What the task asks: Copy the records below exactly. Include all of them.

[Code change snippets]

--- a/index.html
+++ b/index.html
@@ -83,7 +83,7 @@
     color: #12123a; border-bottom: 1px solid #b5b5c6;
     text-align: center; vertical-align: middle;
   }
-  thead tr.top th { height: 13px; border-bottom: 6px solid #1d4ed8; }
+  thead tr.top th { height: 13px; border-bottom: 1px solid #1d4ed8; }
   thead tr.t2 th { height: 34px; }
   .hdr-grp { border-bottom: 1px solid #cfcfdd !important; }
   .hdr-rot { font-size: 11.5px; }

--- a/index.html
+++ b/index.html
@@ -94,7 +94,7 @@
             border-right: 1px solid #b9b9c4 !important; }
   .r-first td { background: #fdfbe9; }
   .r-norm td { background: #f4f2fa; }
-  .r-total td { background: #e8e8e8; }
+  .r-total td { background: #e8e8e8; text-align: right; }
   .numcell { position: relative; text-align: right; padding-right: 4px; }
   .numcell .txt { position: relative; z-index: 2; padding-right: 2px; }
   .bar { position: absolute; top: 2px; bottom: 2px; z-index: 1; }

Output for this exercise:
--- a/index.html
+++ b/index.html
@@ -83,7 +83,7 @@
     color: #12123a; border-bottom: 1px solid #b5b5c6;
     text-align: center; vertical-align: middle;
   }
-  thead tr.top th { height: 13px; border-bottom: 6px solid #1d4ed8; }
+  thead tr.top th { height: 13px; border-bottom: 1px solid #1d4ed8; }
   thead tr.t2 th { height: 34px; }
   .hdr-grp { border-bottom: 1px solid #cfcfdd !important; }
   .hdr-rot { font-size: 11.5px; }

--- a/index.html
+++ b/index.html
@@ -94,7 +94,7 @@
             border-right: 1px solid #b9b9c4 !important; }
   .r-first td { background: #fdfbe9; }
   .r-norm td { background: #f4f2fa; }
-  .r-total td { background: #e8e8e8; }
+  .r-total td { background: #e8e8e8; text-align: right; }
   .numcell { position: relative; text-align: right; padding-right: 4px; }
   .numcell .txt { position: relative; z-index: 2; padding-right: 2px; }
   .bar { position: absolute; top: 2px; bottom: 2px; z-index: 1; }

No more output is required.